Top of RECORDS PROVIDED
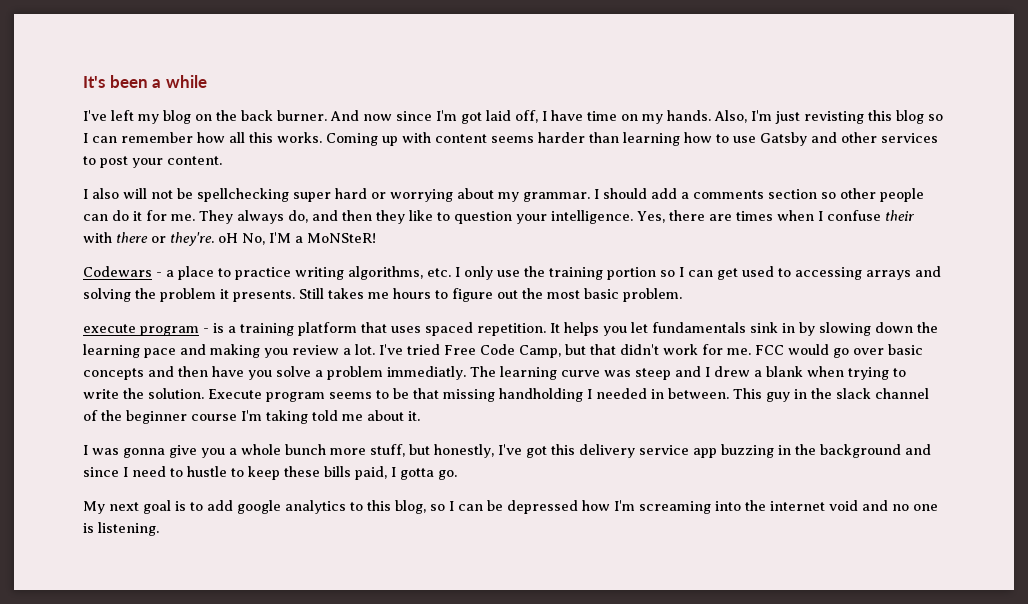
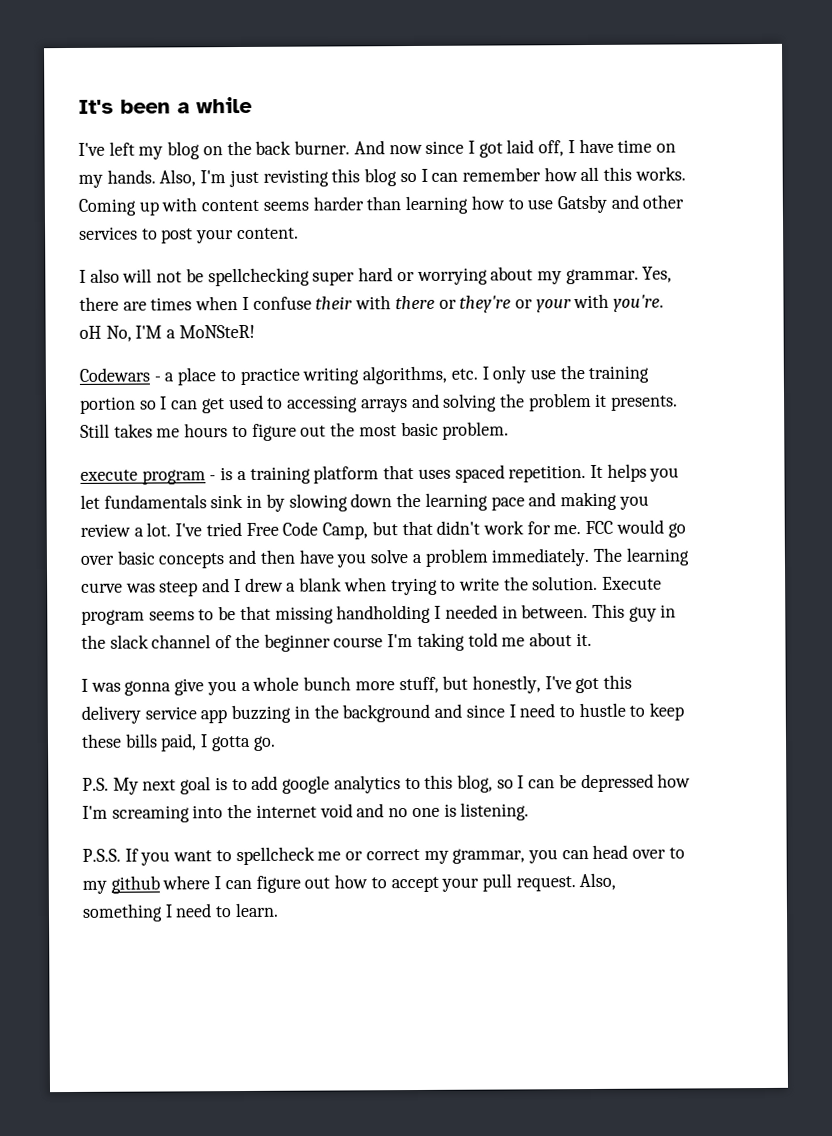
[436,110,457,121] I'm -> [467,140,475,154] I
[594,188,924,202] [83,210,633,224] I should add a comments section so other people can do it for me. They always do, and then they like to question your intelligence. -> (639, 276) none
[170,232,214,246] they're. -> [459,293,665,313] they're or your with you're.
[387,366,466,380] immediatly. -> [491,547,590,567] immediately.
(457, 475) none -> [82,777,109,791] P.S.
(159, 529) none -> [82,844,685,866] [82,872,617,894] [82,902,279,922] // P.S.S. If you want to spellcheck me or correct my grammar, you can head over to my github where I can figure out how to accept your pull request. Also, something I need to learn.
Bottom of RECORDS PROVIDED
YOUR ASSIGNMENT:
Show, from the records above, every line that includes "none".

COMPLETED TASK:
[594,188,924,202] [83,210,633,224] I should add a comments section so other people can do it for me. They always do, and then they like to question your intelligence. -> (639, 276) none
(457, 475) none -> [82,777,109,791] P.S.
(159, 529) none -> [82,844,685,866] [82,872,617,894] [82,902,279,922] // P.S.S. If you want to spellcheck me or correct my grammar, you can head over to my github where I can figure out how to accept your pull request. Also, something I need to learn.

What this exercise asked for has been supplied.